Голос дико и странно прозвучал в подвальной тишине помещения. Насмешки не получилось. Перед Хельцем вырос обтянутый кожей хозяин.
– Вам угодно еще что-нибудь, сударь?
– Нет, – немного смущенный эмоциями, сказал Хельц.
Бросил деньги на столик и выбрался из кафе наружу. Смеркалось. Красное громадное солнце опускалось за выступы крепостной стены. Прямо перед кафе раскинулся парк: тишь реки, пересекаемая закатной дорожкой. Распластались по темной воде плакучие ивы, пара черных дьявольских лебедей прилипла к зеркальной глади.

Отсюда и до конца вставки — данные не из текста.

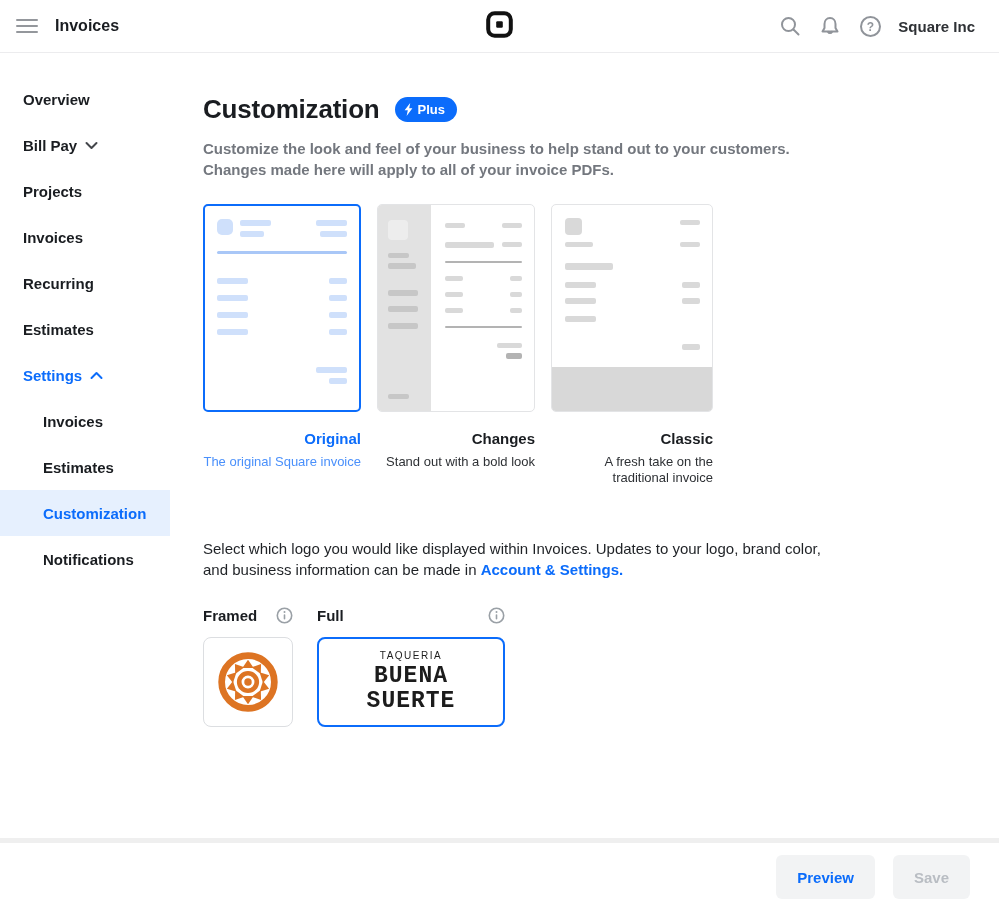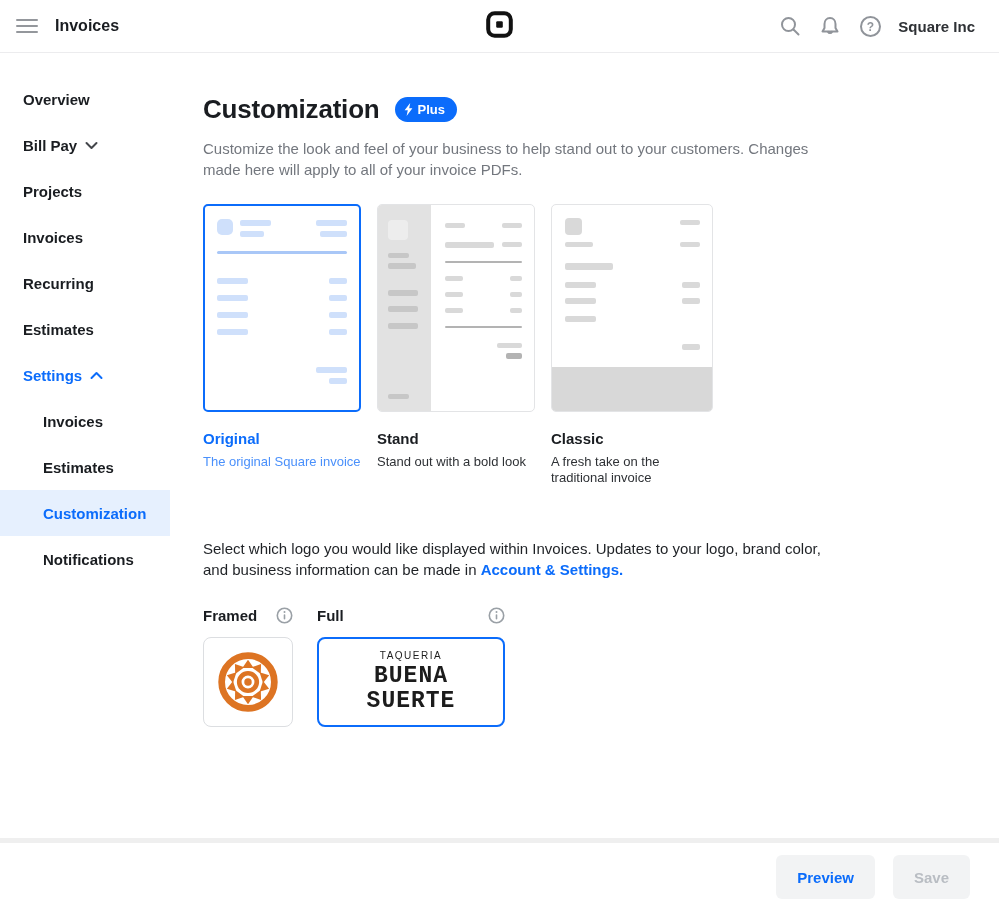--- a/index.html
+++ b/index.html
@@ -36,7 +36,7 @@
   .page-heading { font-size:26px; font-weight:700; color:#1a1d21; letter-spacing:-0.2px; }
   .plus-badge { display:inline-flex; align-items:center; gap:5px; background:#0b6cfb; color:#fff;
     font-size:13px; font-weight:700; height:25px; padding:0 12px 0 9px; border-radius:13px; cursor:pointer; }
-  .intro { margin-top:13px; width:632px; font-size:15px; line-height:21px; color:#73777e; }
+  .intro { margin-top:13px; width:632px; font-size:15px; line-height:21px; color:#73777e;font-weight:bold; }
 
   .templates { margin-top:24px; display:flex; gap:16px; }
   .template-col { width:158px; }

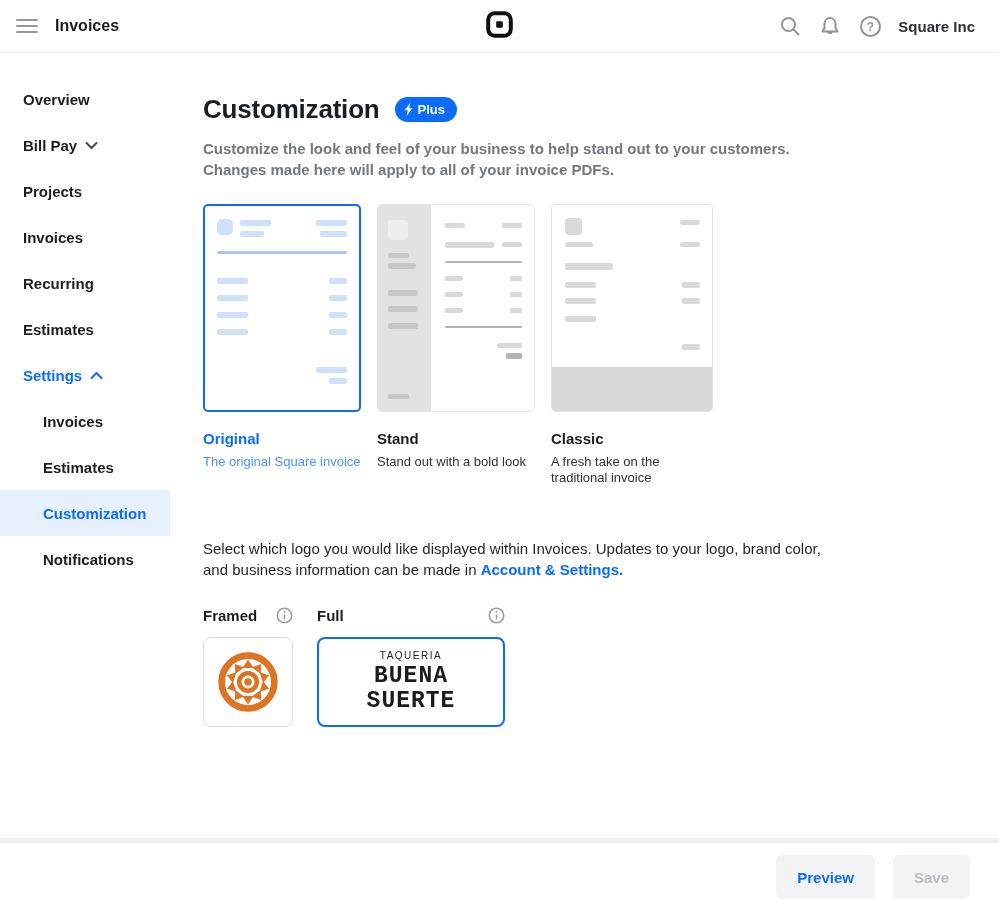--- a/index.html
+++ b/index.html
@@ -38,7 +38,7 @@
     font-size:13px; font-weight:700; height:25px; padding:0 12px 0 9px; border-radius:13px; cursor:pointer; }
   .intro { margin-top:13px; width:632px; font-size:15px; line-height:21px; color:#73777e;font-weight:bold; }
 
-  .templates { margin-top:24px; display:flex; gap:16px; }
+  .templates { margin-top:24px; display:flex; gap:16px;text-align:right; }
   .template-col { width:158px; }
   .template-col.classic { width:162px; }
   .tpl-card { position:relative; width:158px; height:208px; border-radius:5px; background:#fff;

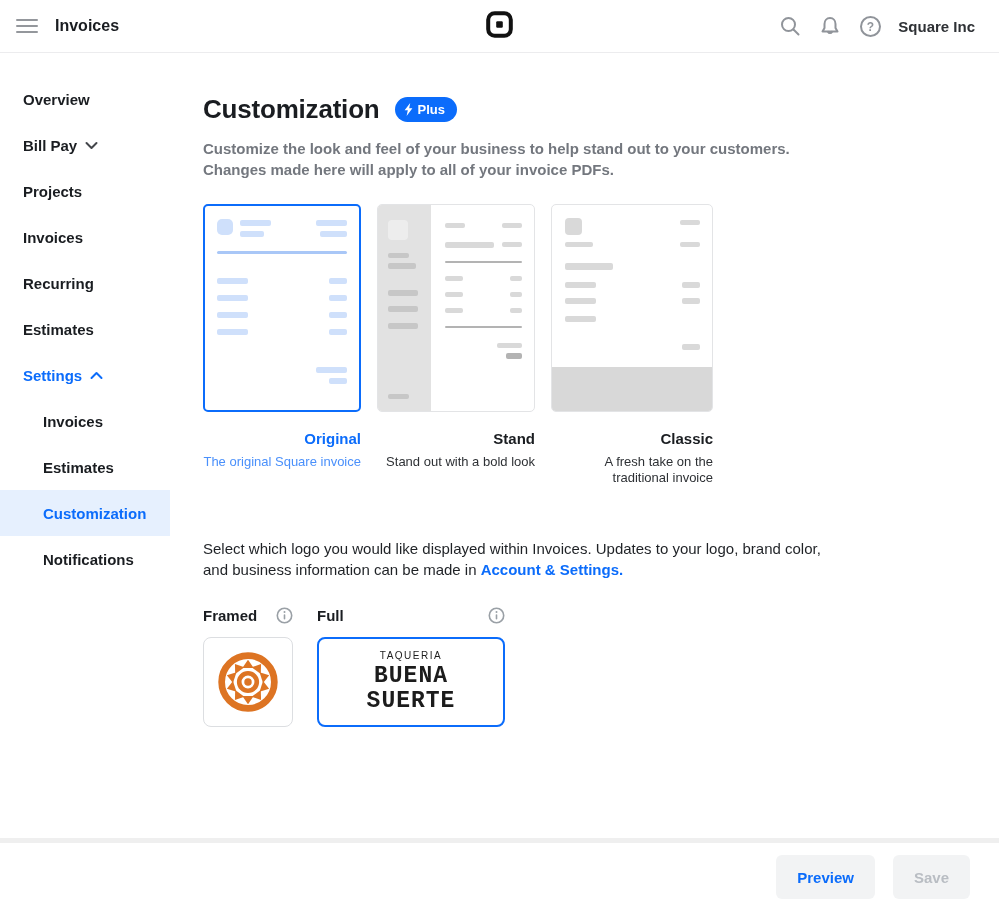--- a/index.html
+++ b/index.html
@@ -238,7 +238,7 @@
         <div class="sh g1" style="right:12px;top:138px;width:25px;height:5px"></div>
         <div class="sh g3" style="right:12px;top:148px;width:16px;height:6px"></div>
       </div>
-      <div class="tpl-name">Stand</div>
+      <div class="tpl-name">Changes</div>
       <div class="tpl-desc">Stand out with a bold look</div>
     </div>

Клювы их были точно в спекшейся крови.
Хельц достал из воздуха корку и бросил, но лебеди не шелохнулись. Зато из-под зева разрушенного моста, от которого сохранился лишь каменный бык с половинкой пролета, донеслось отчетливое: – «Т-с-с… кто-то идет…» – А затем гораздо более громкое: – «Ладно, кидаем!..»
Тут же из-за вала древних камней вылетело что-то визжащее, жалкое, переворачивающееся и как куль бултыхнулось в воду неподалеку от берега – две мальчишеские фигуры вырвались из темноты и стремглав, как ошпаренные, ринулись к улицам города. Хельц проводил их взглядом. Он уже догадывался, что тут произошло, и, нагнувшись к воде, вытащил мокрого поскуливающего щенка, у которого была привязана к шее какая-то железяка. Ничего не меняется, мельком подумал он. Дети вырастут в той же жестокости, что и родители. И естественно повторят их скотский идиотизм. Ему стало скучно. К счастью, здесь было неглубоко, хилая волосяная бечевка лопнула под крепкими пальцами. Щенок резко взвизгнул. Подожди-подожди, удерживая мокрое тельце, говорил Хельц. Он хотел разорвать петлю, обтягивающую шею. Щенок, однако, вывернулся из рук и, панически тявкая, помчался по направлению к городу. Вероятно, вслед за своими хозяевами.